# Solved: More Users Report Apple's Update Kills Their Macs



## RootbeaR (Dec 9, 2006)

"A Monday update to Apple's Leopard operating system continued to wreak havoc today, with some users reporting that Mac OS X 10.5.6 has completely killed their machines."
http://tech.yahoo.com/news/zd/20081217/tc_zd/235190


----------



## Aussie_matu (Oct 20, 2007)

Thanks for bringing this to my attention. I find it really funny how people are always saying how good Mac is compared to Windows. I think this shows that Mac is not as perfect and is just as good as Windows 

Great post man very informative :up:


----------



## RootbeaR (Dec 9, 2006)

"Some Mac users who ran the latest OS X Leopard update installation file found out that the software installation quits halfway through the process, causing potential problems due to a partially updated system. Apple acknowledged the installation issue and offers instructions on how to remove partially deleted installation files from a system folder and re-download the update again."
http://www.tgdaily.com/content/view/40667/140/


----------



## ferrija1 (Apr 11, 2006)

Aussie_matu said:


> Thanks for bringing this to my attention. I find it really funny how people are always saying how good Mac is compared to Windows. I think this shows that Mac is not as perfect and is just as good as Windows
> 
> Great post man very informative :up:


Keep in mind that there are problems like this in almost every other Windows update and that the percentage of people affected by update bugs on both platforms is relatively low.


----------



## Aussie_matu (Oct 20, 2007)

ferrija1 said:


> Keep in mind that there are problems like this in almost every other Windows update and that the percentage of people affected by update bugs on both platforms is relatively low.

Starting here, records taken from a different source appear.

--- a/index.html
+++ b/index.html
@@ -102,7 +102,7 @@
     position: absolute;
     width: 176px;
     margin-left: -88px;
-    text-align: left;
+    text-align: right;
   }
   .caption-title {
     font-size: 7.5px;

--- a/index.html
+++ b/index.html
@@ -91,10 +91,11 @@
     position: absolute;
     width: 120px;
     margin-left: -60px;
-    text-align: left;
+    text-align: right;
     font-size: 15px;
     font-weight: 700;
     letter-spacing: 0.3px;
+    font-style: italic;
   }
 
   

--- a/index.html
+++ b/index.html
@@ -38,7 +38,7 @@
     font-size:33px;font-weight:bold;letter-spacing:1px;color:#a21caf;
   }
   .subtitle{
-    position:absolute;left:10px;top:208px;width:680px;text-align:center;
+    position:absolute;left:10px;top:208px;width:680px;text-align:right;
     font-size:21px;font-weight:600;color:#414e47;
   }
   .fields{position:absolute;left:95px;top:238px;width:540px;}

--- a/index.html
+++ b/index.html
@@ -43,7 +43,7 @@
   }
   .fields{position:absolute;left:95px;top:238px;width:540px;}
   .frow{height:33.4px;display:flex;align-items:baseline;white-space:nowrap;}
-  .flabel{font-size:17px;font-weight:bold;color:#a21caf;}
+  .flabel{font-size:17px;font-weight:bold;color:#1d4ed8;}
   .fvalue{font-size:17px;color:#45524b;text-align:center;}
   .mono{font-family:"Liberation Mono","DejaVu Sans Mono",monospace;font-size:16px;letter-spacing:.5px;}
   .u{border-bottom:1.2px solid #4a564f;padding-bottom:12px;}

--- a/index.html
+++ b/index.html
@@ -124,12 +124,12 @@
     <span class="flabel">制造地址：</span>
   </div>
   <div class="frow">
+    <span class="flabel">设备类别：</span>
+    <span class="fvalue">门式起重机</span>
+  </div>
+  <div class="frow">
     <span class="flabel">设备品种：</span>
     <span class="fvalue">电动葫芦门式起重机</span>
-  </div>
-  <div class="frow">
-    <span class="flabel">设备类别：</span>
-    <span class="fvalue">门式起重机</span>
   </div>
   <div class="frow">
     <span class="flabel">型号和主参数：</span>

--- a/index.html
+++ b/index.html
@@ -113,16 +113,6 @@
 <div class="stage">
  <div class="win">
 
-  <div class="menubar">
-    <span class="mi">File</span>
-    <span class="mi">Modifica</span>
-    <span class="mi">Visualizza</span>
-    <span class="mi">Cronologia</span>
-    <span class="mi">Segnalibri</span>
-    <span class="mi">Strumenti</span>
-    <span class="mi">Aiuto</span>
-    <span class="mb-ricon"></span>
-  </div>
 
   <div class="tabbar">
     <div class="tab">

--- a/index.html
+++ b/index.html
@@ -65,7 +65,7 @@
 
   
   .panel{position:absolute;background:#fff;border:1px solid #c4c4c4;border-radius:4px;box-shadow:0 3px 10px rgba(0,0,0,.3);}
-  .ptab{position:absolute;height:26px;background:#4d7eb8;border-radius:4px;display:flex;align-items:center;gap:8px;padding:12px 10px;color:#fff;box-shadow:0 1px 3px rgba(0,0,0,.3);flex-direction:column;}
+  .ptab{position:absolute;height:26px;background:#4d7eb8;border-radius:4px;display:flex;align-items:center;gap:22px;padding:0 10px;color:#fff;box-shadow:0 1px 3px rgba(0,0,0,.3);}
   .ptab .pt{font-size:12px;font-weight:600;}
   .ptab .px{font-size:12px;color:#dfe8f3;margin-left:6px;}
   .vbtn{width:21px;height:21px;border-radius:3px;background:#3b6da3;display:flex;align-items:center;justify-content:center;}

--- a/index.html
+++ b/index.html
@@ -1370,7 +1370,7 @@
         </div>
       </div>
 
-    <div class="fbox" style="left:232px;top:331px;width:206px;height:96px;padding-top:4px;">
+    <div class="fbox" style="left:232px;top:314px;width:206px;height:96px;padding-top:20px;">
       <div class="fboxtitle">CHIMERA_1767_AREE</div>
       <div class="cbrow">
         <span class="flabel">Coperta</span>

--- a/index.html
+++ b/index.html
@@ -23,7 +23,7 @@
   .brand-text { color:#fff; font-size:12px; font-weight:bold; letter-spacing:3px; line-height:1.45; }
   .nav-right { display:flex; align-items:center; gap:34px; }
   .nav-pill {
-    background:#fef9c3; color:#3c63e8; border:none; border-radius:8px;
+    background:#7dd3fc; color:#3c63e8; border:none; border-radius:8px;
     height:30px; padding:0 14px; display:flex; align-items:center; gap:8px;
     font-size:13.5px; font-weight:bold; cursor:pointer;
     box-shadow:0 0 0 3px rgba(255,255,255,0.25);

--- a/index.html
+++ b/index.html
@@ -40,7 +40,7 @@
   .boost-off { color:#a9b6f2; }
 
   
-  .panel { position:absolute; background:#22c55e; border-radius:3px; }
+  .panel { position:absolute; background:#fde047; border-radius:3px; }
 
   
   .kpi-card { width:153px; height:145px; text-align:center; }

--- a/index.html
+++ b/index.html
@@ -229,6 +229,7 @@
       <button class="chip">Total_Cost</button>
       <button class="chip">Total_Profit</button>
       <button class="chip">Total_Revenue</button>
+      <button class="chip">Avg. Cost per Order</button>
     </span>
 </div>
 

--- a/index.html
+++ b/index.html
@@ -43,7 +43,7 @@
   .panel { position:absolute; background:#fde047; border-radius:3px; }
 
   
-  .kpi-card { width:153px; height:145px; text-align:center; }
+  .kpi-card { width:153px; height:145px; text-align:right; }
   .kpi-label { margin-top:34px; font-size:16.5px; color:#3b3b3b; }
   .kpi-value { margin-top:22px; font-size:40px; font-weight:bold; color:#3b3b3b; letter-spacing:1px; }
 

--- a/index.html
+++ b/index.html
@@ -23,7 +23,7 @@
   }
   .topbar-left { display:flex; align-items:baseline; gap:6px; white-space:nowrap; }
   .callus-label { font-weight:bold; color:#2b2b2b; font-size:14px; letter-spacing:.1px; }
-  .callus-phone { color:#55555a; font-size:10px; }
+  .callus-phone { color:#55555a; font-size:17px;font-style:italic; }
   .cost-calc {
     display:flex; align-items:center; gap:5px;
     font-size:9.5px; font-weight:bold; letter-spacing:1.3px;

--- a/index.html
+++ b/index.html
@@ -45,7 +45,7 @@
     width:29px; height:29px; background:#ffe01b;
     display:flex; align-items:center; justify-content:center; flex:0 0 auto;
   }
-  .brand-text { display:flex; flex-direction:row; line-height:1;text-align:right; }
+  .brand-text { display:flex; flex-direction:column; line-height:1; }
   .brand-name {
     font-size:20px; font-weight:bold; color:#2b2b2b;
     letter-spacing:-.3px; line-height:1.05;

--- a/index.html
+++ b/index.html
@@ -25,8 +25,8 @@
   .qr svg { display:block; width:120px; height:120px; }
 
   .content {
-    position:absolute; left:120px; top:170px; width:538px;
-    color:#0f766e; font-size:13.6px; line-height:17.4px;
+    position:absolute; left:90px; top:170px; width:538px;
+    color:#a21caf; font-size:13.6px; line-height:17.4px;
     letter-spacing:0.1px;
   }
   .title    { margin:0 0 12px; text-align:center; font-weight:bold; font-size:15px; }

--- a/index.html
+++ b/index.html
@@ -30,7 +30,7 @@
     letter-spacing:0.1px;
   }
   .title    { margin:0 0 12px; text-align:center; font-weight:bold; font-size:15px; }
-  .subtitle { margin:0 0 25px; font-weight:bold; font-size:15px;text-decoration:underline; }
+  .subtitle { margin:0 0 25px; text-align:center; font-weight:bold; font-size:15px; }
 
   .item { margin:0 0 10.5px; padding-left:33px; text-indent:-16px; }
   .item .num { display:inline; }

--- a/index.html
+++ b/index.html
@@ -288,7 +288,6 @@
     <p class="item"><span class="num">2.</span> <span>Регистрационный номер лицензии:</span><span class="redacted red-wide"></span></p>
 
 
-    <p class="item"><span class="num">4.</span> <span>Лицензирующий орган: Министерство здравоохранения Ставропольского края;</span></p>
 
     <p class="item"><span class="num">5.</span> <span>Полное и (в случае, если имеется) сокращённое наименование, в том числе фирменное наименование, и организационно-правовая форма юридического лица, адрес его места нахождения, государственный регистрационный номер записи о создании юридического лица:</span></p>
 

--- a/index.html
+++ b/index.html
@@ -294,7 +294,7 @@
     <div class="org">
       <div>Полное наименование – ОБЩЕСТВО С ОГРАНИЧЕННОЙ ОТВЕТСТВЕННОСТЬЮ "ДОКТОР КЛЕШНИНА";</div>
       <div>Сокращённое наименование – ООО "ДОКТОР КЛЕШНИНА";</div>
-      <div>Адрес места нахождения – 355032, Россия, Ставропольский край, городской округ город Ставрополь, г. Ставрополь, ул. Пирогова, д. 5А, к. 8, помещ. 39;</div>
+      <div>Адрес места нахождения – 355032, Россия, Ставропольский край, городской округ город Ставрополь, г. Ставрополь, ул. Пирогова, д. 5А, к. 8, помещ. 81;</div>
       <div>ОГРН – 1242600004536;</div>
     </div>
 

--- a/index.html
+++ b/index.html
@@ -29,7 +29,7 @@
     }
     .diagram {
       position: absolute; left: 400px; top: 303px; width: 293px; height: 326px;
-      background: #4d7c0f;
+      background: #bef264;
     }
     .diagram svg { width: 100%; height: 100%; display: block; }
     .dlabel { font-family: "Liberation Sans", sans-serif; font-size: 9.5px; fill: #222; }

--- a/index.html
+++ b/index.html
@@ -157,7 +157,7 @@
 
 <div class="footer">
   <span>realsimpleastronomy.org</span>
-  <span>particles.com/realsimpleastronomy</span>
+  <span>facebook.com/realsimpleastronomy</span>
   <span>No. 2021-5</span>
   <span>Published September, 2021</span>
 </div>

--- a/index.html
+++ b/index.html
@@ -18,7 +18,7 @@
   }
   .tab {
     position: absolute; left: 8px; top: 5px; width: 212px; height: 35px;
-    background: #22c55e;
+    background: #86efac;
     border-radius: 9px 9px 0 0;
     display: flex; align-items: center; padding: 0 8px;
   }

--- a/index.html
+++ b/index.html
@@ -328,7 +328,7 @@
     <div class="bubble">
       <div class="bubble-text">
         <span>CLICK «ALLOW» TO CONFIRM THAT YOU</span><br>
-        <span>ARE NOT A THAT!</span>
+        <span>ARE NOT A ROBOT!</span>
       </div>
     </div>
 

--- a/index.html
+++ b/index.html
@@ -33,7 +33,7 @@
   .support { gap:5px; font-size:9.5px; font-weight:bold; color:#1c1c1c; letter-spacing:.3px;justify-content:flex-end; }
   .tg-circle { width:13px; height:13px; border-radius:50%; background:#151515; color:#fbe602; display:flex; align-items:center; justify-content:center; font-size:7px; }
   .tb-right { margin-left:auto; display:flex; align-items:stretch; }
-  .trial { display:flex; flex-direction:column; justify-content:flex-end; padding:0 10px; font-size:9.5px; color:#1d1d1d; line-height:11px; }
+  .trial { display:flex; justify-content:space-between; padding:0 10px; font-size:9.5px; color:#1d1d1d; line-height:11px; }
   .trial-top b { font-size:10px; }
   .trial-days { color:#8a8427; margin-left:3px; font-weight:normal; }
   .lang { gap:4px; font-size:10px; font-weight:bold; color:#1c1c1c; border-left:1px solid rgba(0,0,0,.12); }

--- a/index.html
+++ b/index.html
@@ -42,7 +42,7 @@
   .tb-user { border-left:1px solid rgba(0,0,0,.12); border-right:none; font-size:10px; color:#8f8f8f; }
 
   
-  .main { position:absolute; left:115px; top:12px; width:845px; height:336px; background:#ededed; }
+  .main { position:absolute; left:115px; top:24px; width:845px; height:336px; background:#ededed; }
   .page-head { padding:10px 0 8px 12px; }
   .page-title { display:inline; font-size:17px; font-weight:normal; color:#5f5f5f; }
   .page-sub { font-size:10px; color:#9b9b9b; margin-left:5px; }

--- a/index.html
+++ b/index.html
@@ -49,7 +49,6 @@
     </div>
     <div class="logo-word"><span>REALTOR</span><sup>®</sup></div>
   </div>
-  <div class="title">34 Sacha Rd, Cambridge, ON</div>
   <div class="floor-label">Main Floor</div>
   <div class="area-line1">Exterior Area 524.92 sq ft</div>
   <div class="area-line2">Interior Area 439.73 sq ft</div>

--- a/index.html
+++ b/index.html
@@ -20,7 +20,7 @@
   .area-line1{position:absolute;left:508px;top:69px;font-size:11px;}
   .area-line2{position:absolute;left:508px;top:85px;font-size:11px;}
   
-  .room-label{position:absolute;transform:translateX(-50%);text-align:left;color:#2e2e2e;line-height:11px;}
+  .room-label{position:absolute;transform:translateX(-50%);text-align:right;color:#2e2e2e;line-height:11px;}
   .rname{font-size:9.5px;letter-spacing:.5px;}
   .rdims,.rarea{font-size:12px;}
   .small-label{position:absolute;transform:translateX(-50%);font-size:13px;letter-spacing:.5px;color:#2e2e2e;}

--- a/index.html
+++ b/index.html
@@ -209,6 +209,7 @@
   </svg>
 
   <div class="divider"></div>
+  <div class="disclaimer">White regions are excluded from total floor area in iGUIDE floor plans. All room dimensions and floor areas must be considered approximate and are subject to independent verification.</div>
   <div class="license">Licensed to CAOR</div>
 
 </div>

What logic boards dying from an update? I don't think so...


----------



## ferrija1 (Apr 11, 2006)

Aussie_matu said:


> What logic boards dying from an update? I don't think so...


A motherboard fail is a hardware problem, besides, since this is just one case it could be an unfortunate coincidence. By the way...http://www.google.com/search?hl=en&q=windows+update+killed+my+pc&btnG=Search


----------